Top of Data

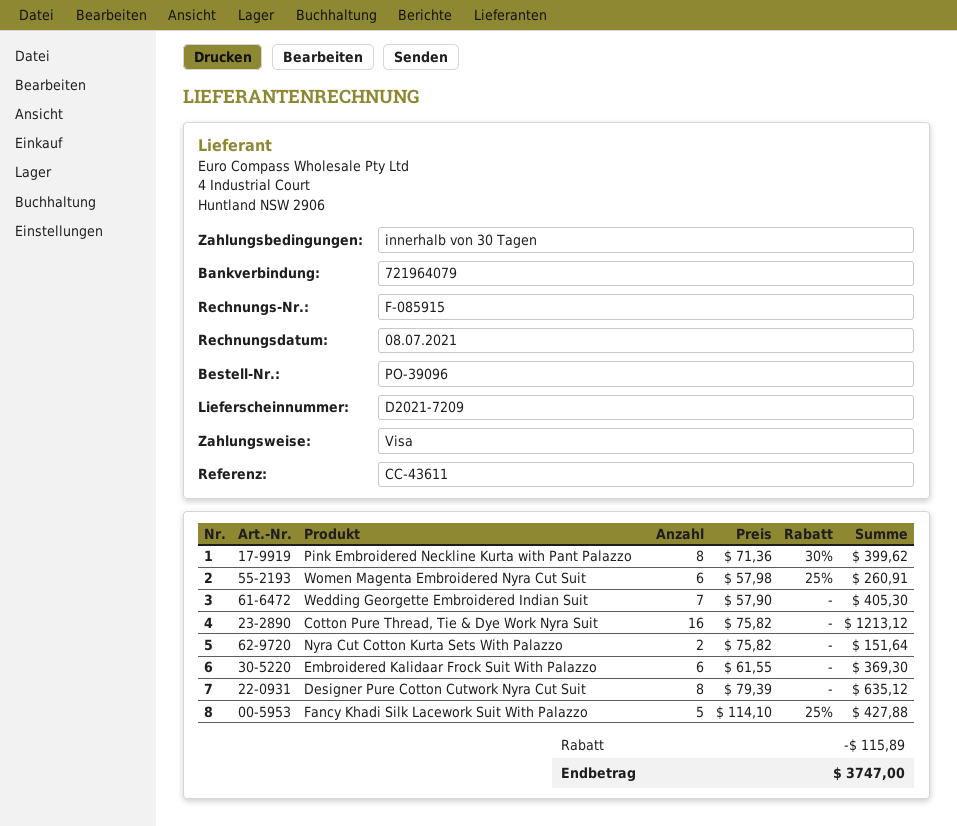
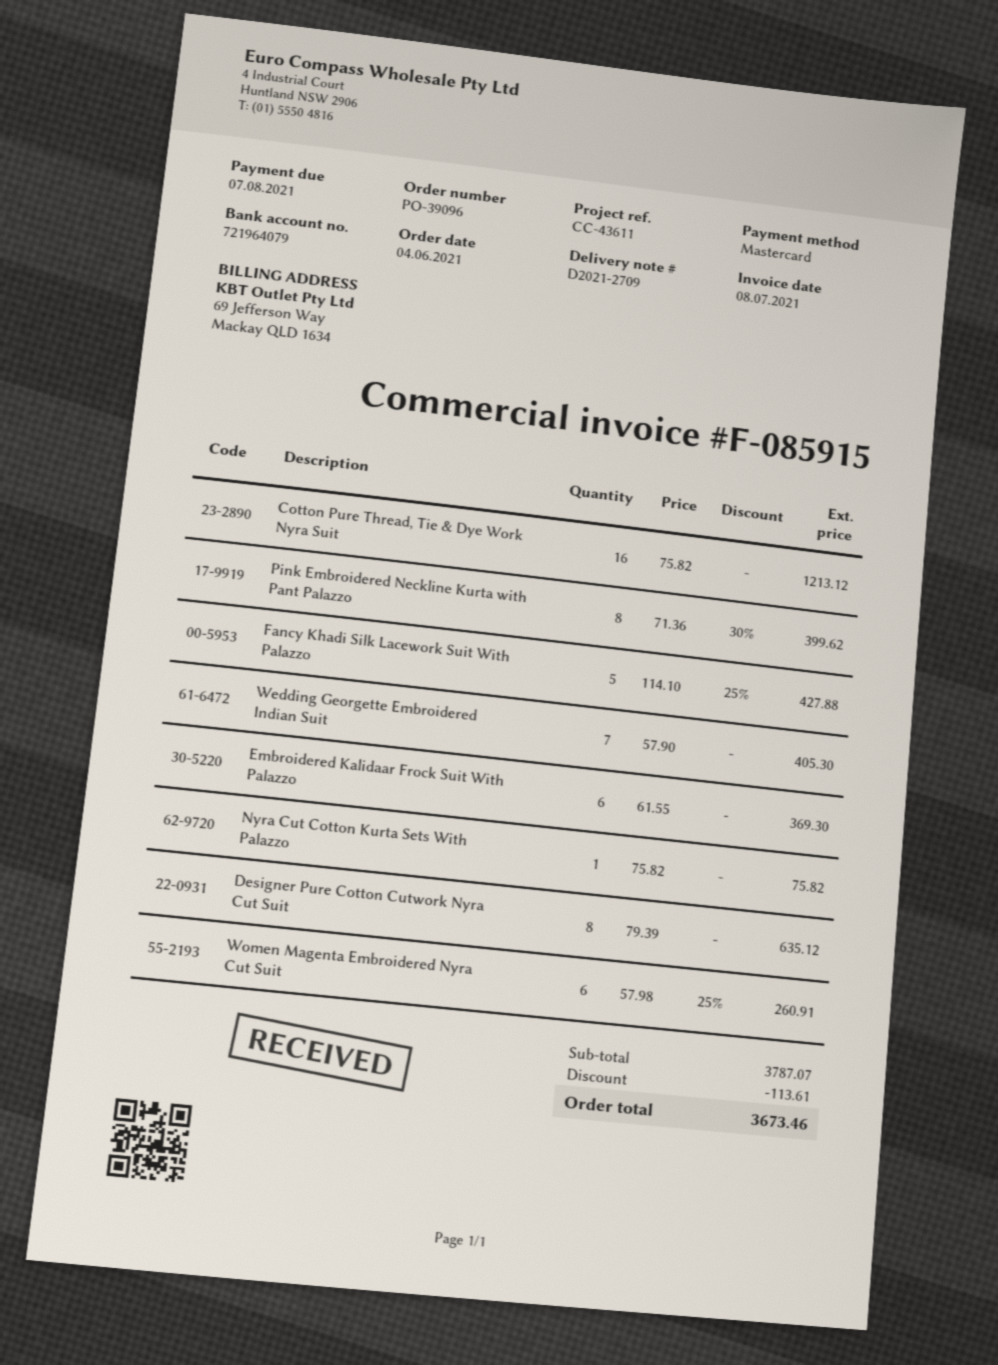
delivery note number: D2021-7209 -> D2021-2709
payment method: Visa -> Mastercard
Nyra Cut Cotton Kurta Sets With Palazzo: 2 x 75.82 = 151.64 -> 1 x 75.82 = 75.82
discount: 115.89 -> 113.61
total: 3747.00 -> 3673.46

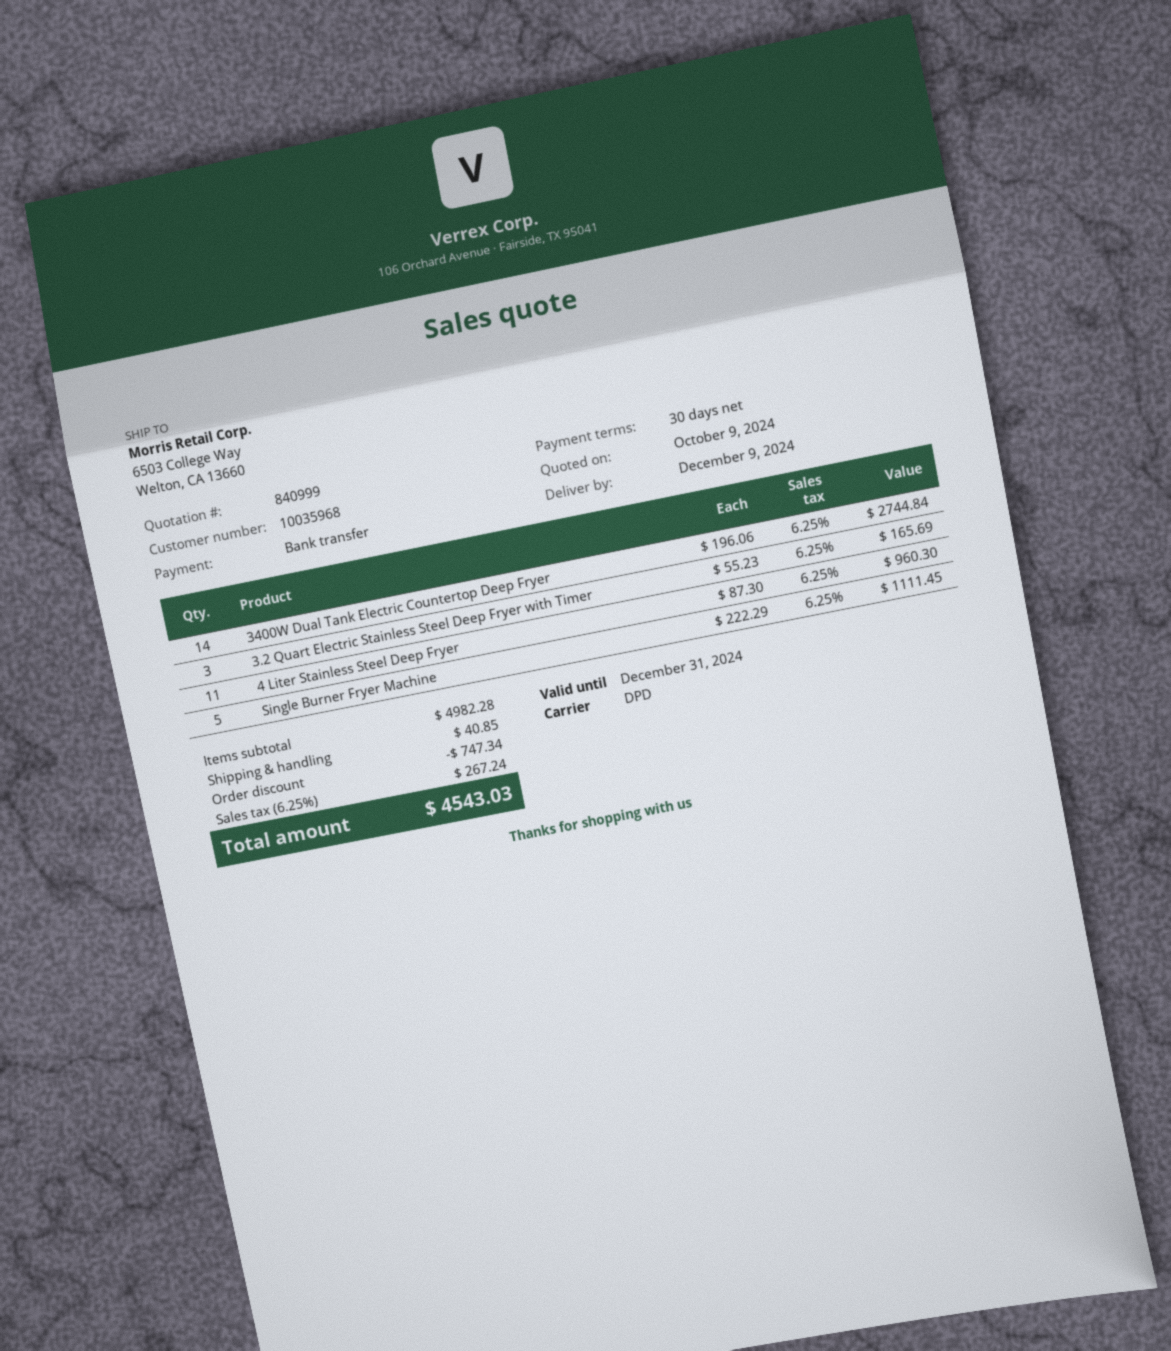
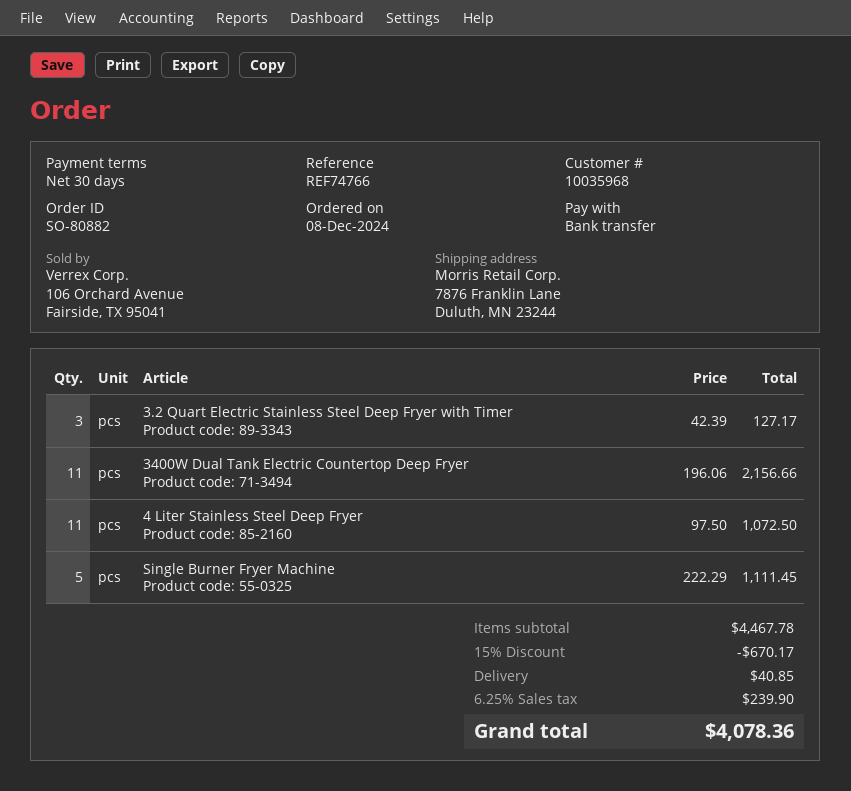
ship to: 6503 College Way, Welton, CA 13660 -> 7876 Franklin Lane, Duluth, MN 23244
3400W Dual Tank Electric Countertop Deep Fryer: 14 x 196.06 = 2744.84 -> 11 x 196.06 = 2156.66
3.2 Quart Electric Stainless Steel Deep Fryer with Timer: 3 x 55.23 = 165.69 -> 3 x 42.39 = 127.17
4 Liter Stainless Steel Deep Fryer: 11 x 87.30 = 960.30 -> 11 x 97.50 = 1072.50
subtotal: 4982.28 -> 4467.78
discount: 747.34 -> 670.17
tax: 6.25% = 267.24 -> 6.25% = 239.90
total: 4543.03 -> 4078.36

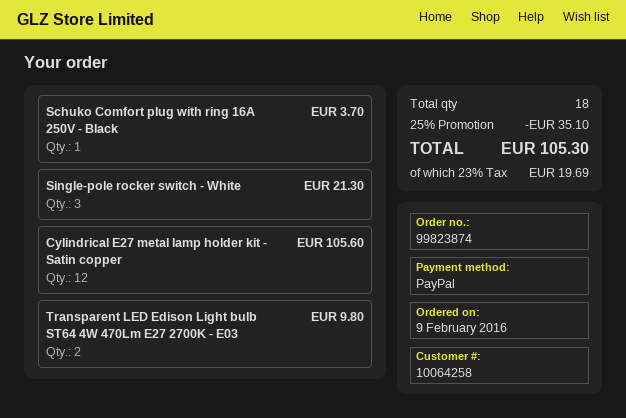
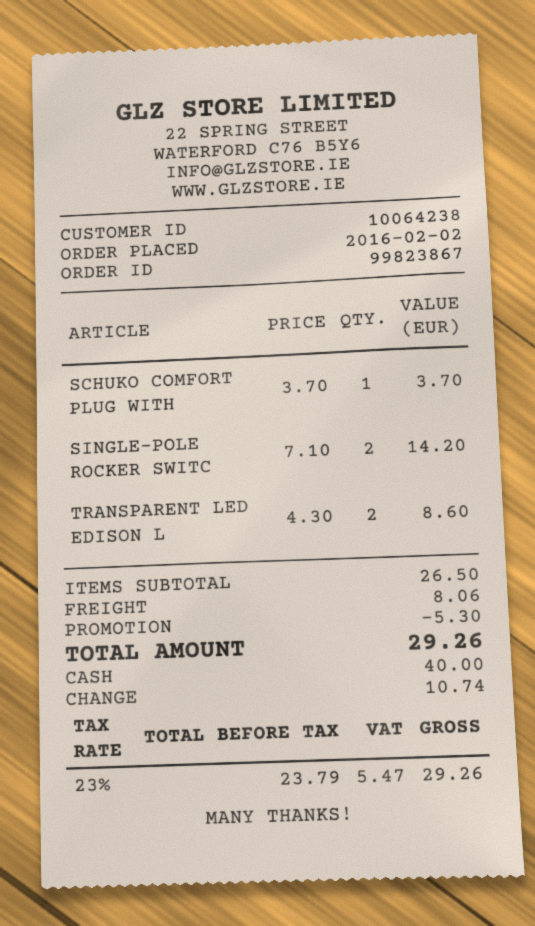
order number: 99823874 -> 99823867
order date: 2016-02-09 -> 2016-02-02
customer number: 10064258 -> 10064238
payment method: PayPal -> cash
Single-pole rocker switch - White: 3 for 21.30 -> 2 for 14.20
Cylindrical E27 metal lamp holder kit - Satin copper: 12 for 105.60 -> none
Transparent LED Edison Light bulb ST64 4W 470Lm E27 2700K - E03: 2 for 9.80 -> 2 for 8.60
discount: 35.10 -> 5.30
shipping: none -> 8.06
tax: 23% = 19.69 -> 23% = 5.47
total: 105.30 -> 29.26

Bottom of Data

▶ **Work instruction**: Copy the records above from the first line through the line containing "total: 3747.00 -> 3673.46", both included, and leave out any pictures.

▶ **Answer to the problem**:
delivery note number: D2021-7209 -> D2021-2709
payment method: Visa -> Mastercard
Nyra Cut Cotton Kurta Sets With Palazzo: 2 x 75.82 = 151.64 -> 1 x 75.82 = 75.82
discount: 115.89 -> 113.61
total: 3747.00 -> 3673.46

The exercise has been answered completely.